Another absolute favorite story of mine from His Word comes from 2 Chronicles 20. It is a story of angst, danger, desperation and deliverance. It is a story of prayer, power, community, and perseverance. It is love story sacrifice and deliverance.
A summary of the story goes something like this:
King Jehoshaphat of Judah was told that his enemies were coming to make war. Jehoshaphat was terrified and begged the Lord for guidance. He also ordered everyone in Judah to begin fasting. So people from all the towns of Judah came to Jerusalem to seek the Lord’s help.
Jehoshaphat stood before the people. He prayed before the people giving the Lord all the praise honor and glory.
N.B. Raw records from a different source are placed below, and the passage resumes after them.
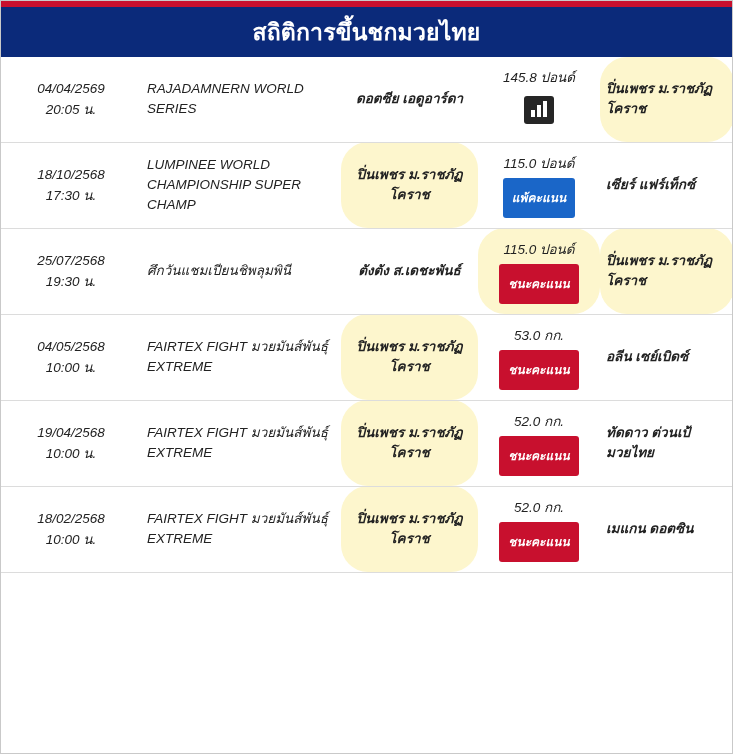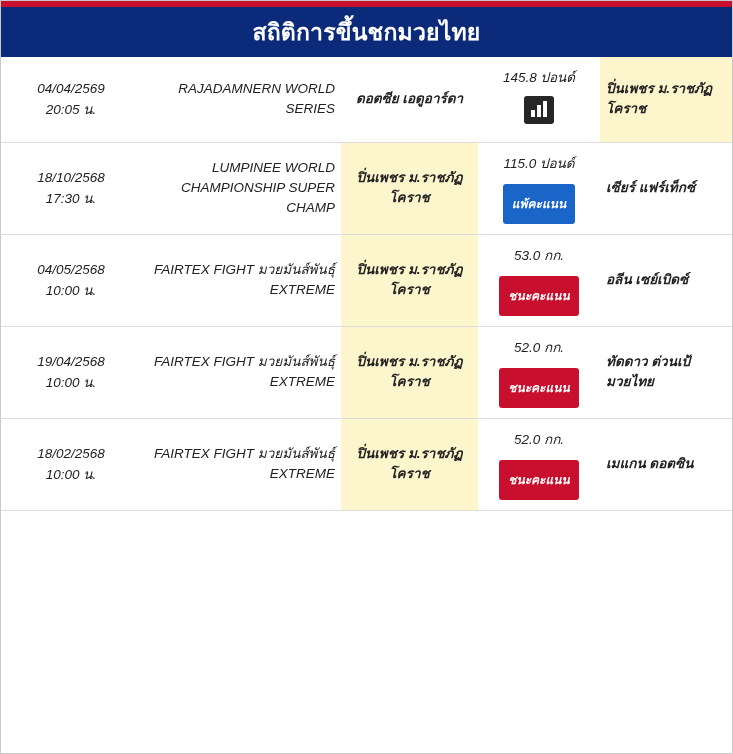"RAJADAMNERN WORLD SERIES" td.c-event { text-align: right -> left }
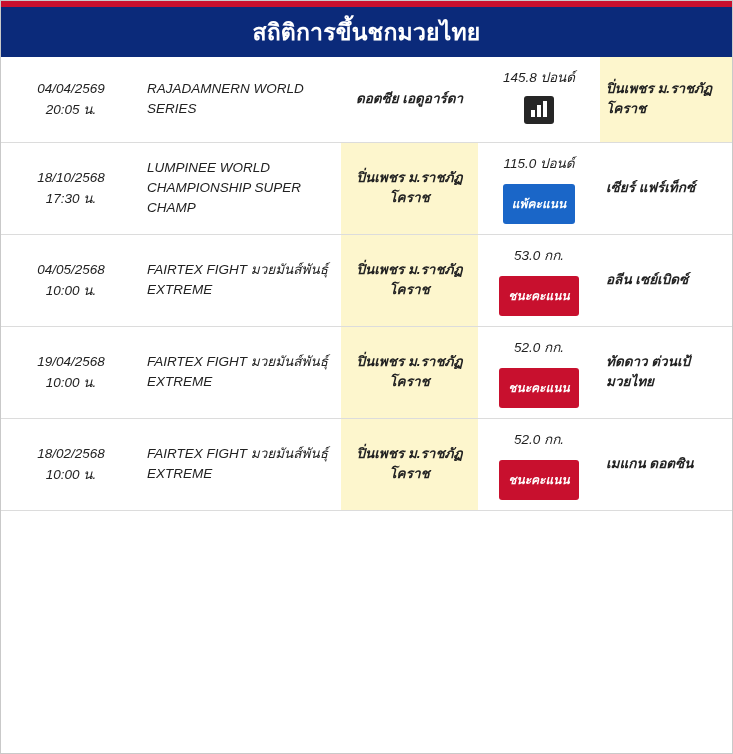"ปิ่นเพชร ม.ราชภัฏโคราช" .hl { border-radius: none -> 27px }
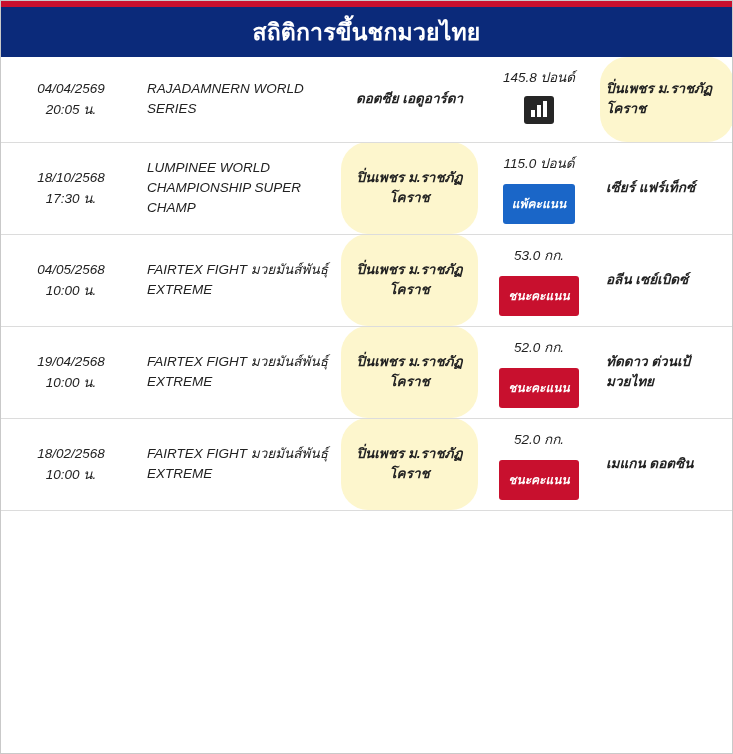"แพ้คะแนน" .result-badge { margin-top: 8px -> 2px }
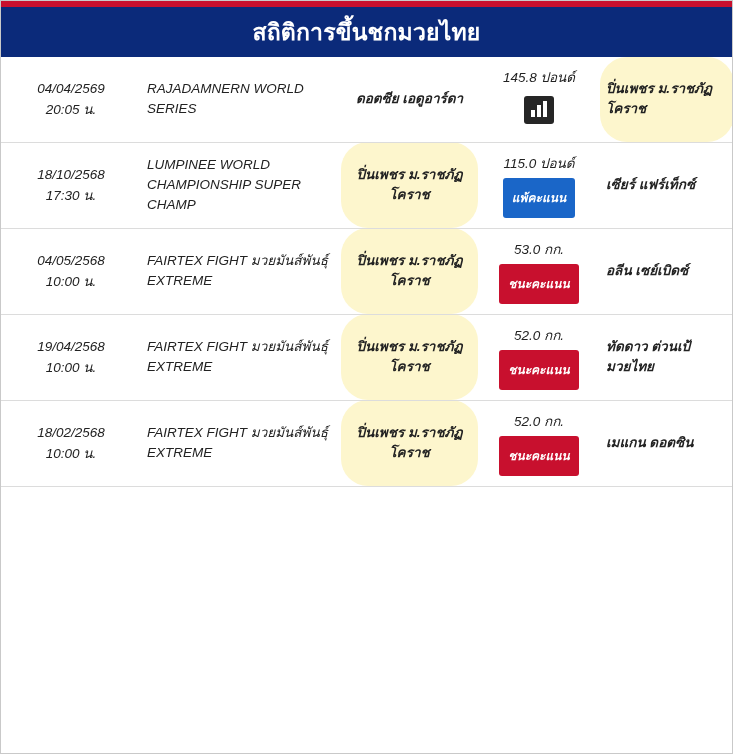"25/07/2568" tr { html: none -> <tr> <td> <span>25/07/2568</span> <span>19:30 น.</span> </td> <td>ศึกวันแชมเปียนชิพลุมพินี</td> <td>ตังตัง ส.เดชะพันธ์</td> <td> <span>115.0 ปอนด์</span> <span>ชนะคะแนน</span> </td> <td>ปิ่นเพชร ม.ราชภัฏโคราช</td> </tr> }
He also took claim to God’s promise of protection for his people. He said, ‘We can cry out to you to save us, and you will hear us and rescue us.’ In humility, Jehoshaphat prayed, “ We do not know what to do, but we are looking to you for help.”
Then the Spirit came upon Jahaziel, a man in the crowd. He said, “Listen, all you people of Judah and Jerusalem! Listen, King Jehoshaphat! This is what the Lord says: Do not be afraid! Don’t be discouraged by this mighty army, for the battle is not yours, but God’s. Then King Jehoshaphat bowed low with his face to the ground. And all the people of Judah and Jerusalem did the same, worshiping the Lord.
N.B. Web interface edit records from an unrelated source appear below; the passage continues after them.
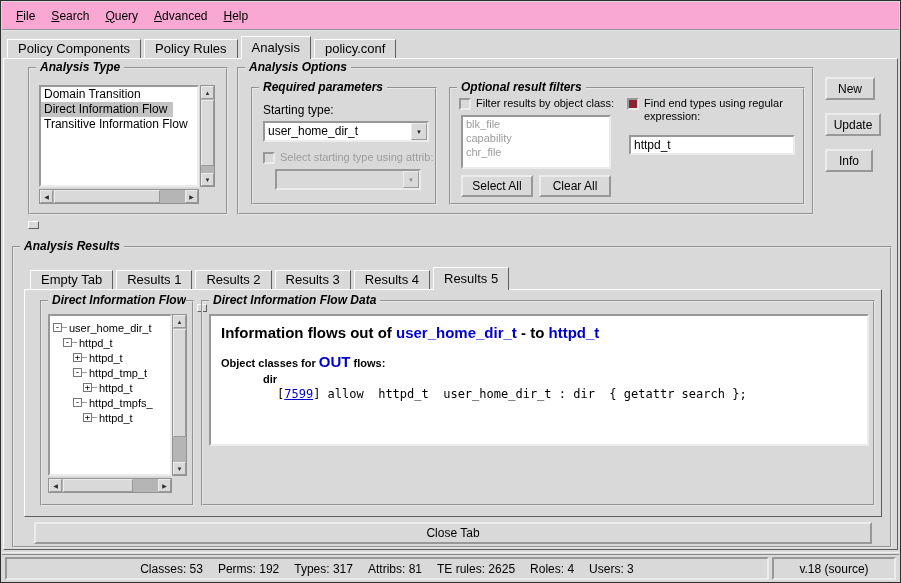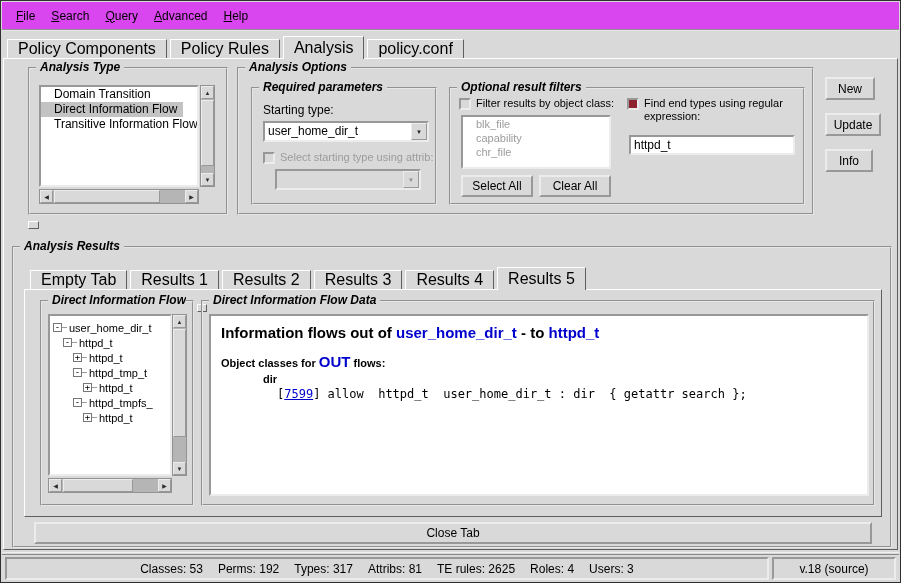"File" .menubar { background: #d946ef -> #f9a8d4 }
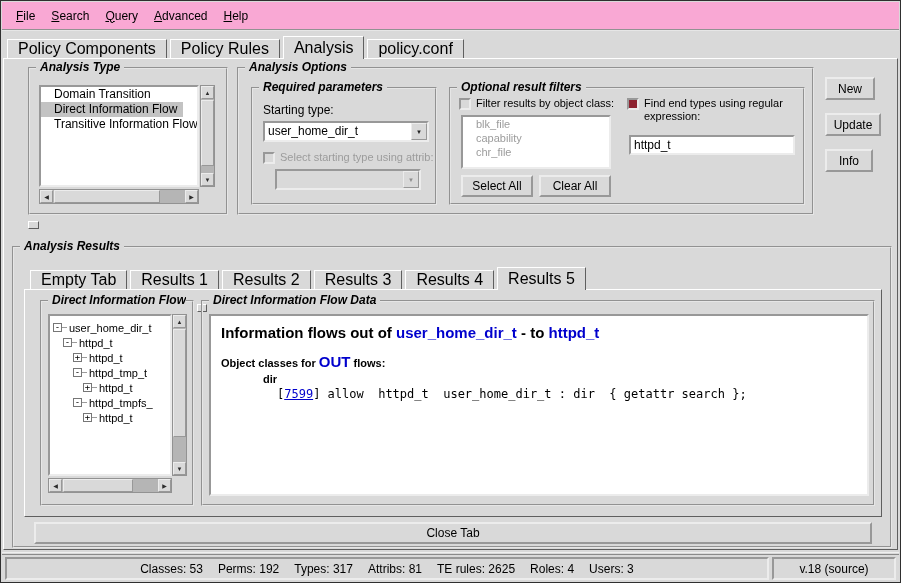"Policy Components" .tab { font-size: 16px -> 13px }
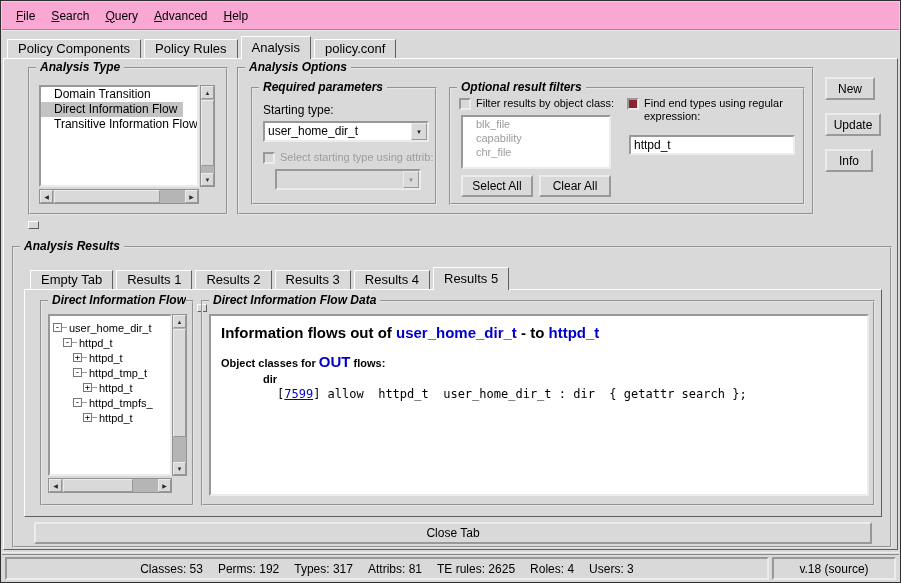"Domain Transition" .lb-item { padding: 0 13px -> 0 3px }
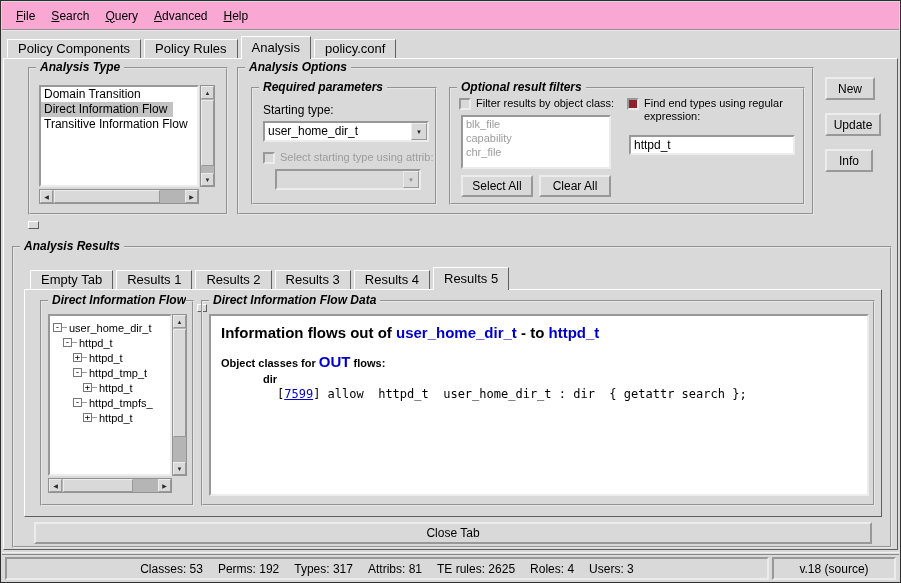"Information flows out of user_home_dir_t" div.flow-text { height: 182px -> 132px }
Early the next morning the army of Judah went out into the wilderness to face their enemies. On the way Jehoshaphat stopped and said, “Listen to me, all you people of Judah and Jerusalem! Believe in the Lord your God, and you will be able to stand firm.
(And, here is the best part!) After consulting the people, the king appointed singers to walk ahead of the army, singing to the Lord and praising him for his holy splendor. This is what they sang: “Give thanks to the Lord; his faithful love endures forever!” (Can you imagine singers leading you into battle?!)
At the very moment they began to sing and give praise, the Lord caused the armies of Ammon, Moab, and Mount Seir to start fighting among themselves. The armies of Moab and Ammon turned against their allies from Mount Seir and killed every one of them. After they had destroyed the army of Seir, they began attacking each other.So when the army of Judah arrived at the lookout point in the wilderness, all they saw were dead bodies lying on the ground as far as they could see. Not a single one of the enemy had escaped.
King Jehoshaphat and his men went out to gather the plunder. It took the people three entire days to gather the plunder! It is still called the Valley of Blessing today. When all the surrounding kingdoms heard that the Lord himself had fought against the enemies of Israel, the fear of God came over them. Jehoshaphat’s kingdom was at peace, for his God had given him rest on every side.
|Valley of Blessing|
I love this moment in history because it memorializes the beauty of relationship with God Almighty. The king loved his people and his people loved him. The king loved God and God loved him. The people loved and worshiped God. There was beauty in the sacrifice of prayer and fasting and coming before God with surrendered hearts.
Jehoshaphat had a sense of urgency in approaching the Lord; rather than trying to solve the problem himself, Jehoshaphat went straight to the Creator of the Universe. He approached the throne with humility before God and his people, relying on God alone. The king seized God’s power in collective fasting and prayer demonstrating his trust, reliance and dependance on Him alone. His prayers and demonstration through fasting with his people were answered, he gets an added bonus of peace on every side during his reign, and God gets the glory!
The sacrifice of prayer and fasting, with a yielded heart, can move mountains. It is a beautiful way to demonstrate our love and trust in the Living God. It is one the most powerful tools of spiritual warfare yet one of the least used.
May we grasp the power of prayer and fasting, may we seize the opportunity to gather together in coming before Him to offer this sacrifice in submission, worship, trust, and dependence. And, may we utilize this tool in our toolbox of faith often just as we put on our armor to face each day!